I always knew I would be an author, I just never knew what I would write about. On March 15th, 1998 my wife and I lost our son Ethan at birth. He was full term and stillborn. The words that poured from me in the days that followed were the seeds of this novel. At its essence, this is a book about love and loss, disappointment and grief, and recovery.
Here is a short sample from the book:
“So? How are you doing?” Grandma asks.
We’re in the car, returning from Glidden where we had been grocery shopping. She wants me to bring up Ethan. I’m not going to.
“Fine,” I say. “Thanks again for letting me stay with you guys for a few nights.”
“Oh, that’s no problem. It’s nice having some company. Your grandfather and I don’t get many visitors anymore, you know.”
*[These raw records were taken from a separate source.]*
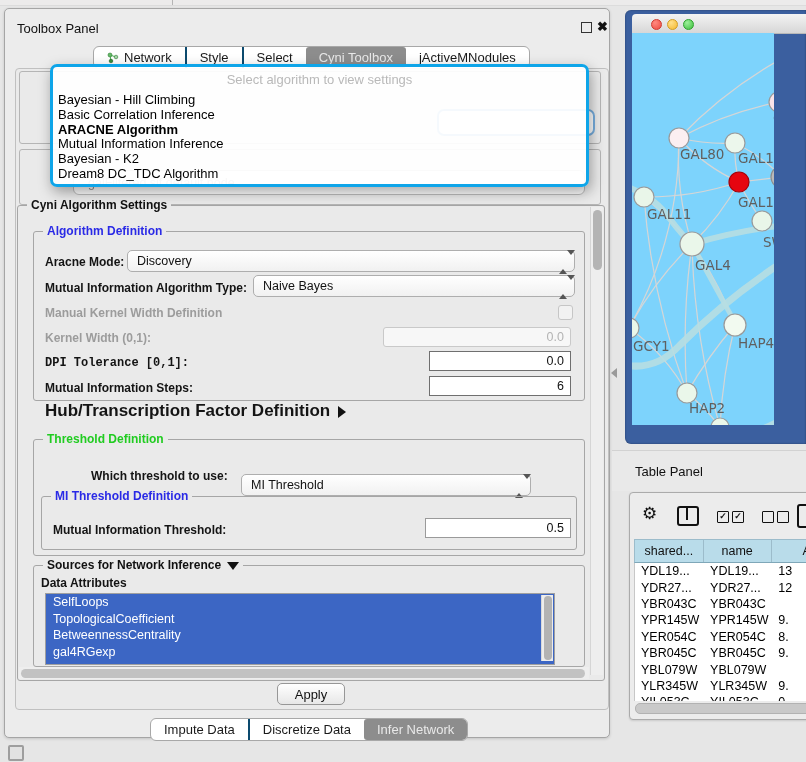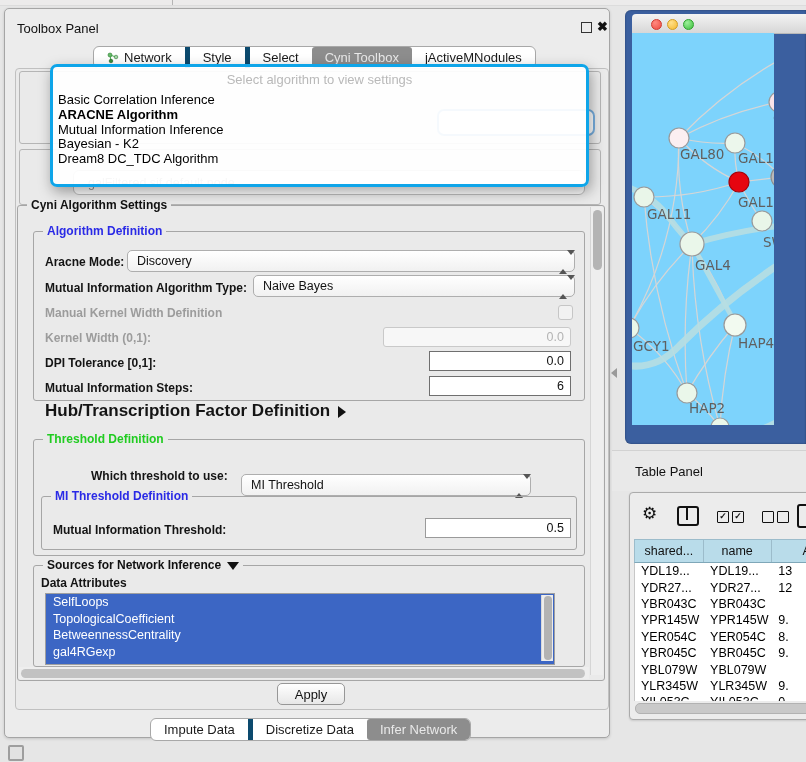--- a/index.html
+++ b/index.html
@@ -11,21 +11,21 @@
 
   
   .cpanel{left:4px;top:8px;width:604px;height:728px;background:#ececec;border:1px solid #a5a5a5;border-radius:5px;box-shadow:0 1px 3px rgba(0,0,0,.15);}
   .cpanel-title{left:12px;top:12px;font-size:13px;color:#111;}
   .float-btn{left:576px;top:13px;width:9px;height:9px;border:1.5px solid #333;background:transparent;}
   .close-btn{left:592px;top:9px;font-size:13px;font-weight:bold;color:#111;line-height:18px;}
 
   
   .tabstrip{display:flex;align-items:stretch;background:#fff;border:1px solid #a8a8a8;border-radius:6px;overflow:hidden;height:21px;}
   .tabstrip .tab{display:flex;align-items:center;padding:0 13px;font-size:13px;color:#1a1a1a;white-space:nowrap;}
-  .tabstrip .tab + .tab{border-left:5px solid #0c4a6e;}
+  .tabstrip .tab + .tab{border-left:2px solid #0c4a6e;}
   .tabstrip .tab.selected{background:#8d8d8d;color:#e9e9e9;border-left:none;border-radius:3px;margin:0;}
   .tabstrip .tab.selected + .tab{border-left:none;}
   .top-tabs{left:88px;top:37px;}
   .bottom-tabs{left:145px;top:709px;}
   .net-icon{display:inline-block;width:12px;height:12px;margin-right:5px;}
 
   
   .content{left:10px;top:59px;width:592px;height:640px;background:#eaeaea;border:1px solid #c0c0c0;border-radius:4px;}
 
   
@@ -173,21 +173,21 @@
     </div>
     <div class="lbl" style="left:40px;top:272px;">Mutual Information Algorithm Type:</div>
     <div class="combo" style="left:248px;top:266px;width:322px;">
       <span>Naive Bayes</span>
       <span class="spin"><span class="up"></span><span class="dn"></span></span>
     </div>
     <div class="lbl dis" style="left:40px;top:297px;">Manual Kernel Width Definition</div>
     <div class="checkbox" style="left:553px;top:296px;"></div>
     <div class="lbl dis" style="left:40px;top:322px;">Kernel Width (0,1):</div>
     <div class="field dis" style="left:378px;top:318px;width:188px;">0.0</div>
-    <div class="lbl" style="left:40px;top:347px;">DPI Tolerance [0,1]:</div>
+    <div class="lbl" style="left:40px;top:347px;font-family:Liberation Mono, monospace;">DPI Tolerance [0,1]:</div>
     <div class="field" style="left:424px;top:342px;width:142px;">0.0</div>
     <div class="lbl" style="left:40px;top:372px;">Mutual Information Steps:</div>
     <div class="field" style="left:424px;top:367px;width:142px;">6</div>
 
     <div class="lbl" style="left:40px;top:392px;font-size:17px;">
       <span>Hub/Transcription Factor Definition</span><span class="tri-right"></span>
     </div>
 
     <div class="abs group" style="left:28px;top:430px;width:550px;height:115px;">
       <span class="gtitle green">Threshold Definition</span>
@@ -235,20 +235,21 @@
           <span>Discretize Data</span>
         </div>
         <div class="tab selected">
           <span>Infer Network</span>
         </div>
       </div>
 
     <div class="abs dropdown">
       <div class="dd-prompt">Select algorithm to view settings</div>
       <div id="dd-items">
+          <div class="dd-item">Bayesian - Hill Climbing</div>
           <div class="dd-item">Basic Correlation Inference</div>
           <div class="dd-item sel">ARACNE Algorithm</div>
           <div class="dd-item">Mutual Information Inference</div>
           <div class="dd-item">Bayesian - K2</div>
           <div class="dd-item">Dream8 DC_TDC Algorithm</div>
         </div>
     </div>
   </div>
 
   <div class="abs splitter"></div>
At forty miles-per-hour, the six-mile trip from Glidden to Willow Grove can be excruciating, which is exactly what the drivers in the line of cars behind Grandma are thinking, I’m sure. That stretch of route 38 has just enough curves and hills to make passing a near impossibility. When we come upon the one straight and flat stretch of that part highway, three cars whiz past, each with horns a-honking.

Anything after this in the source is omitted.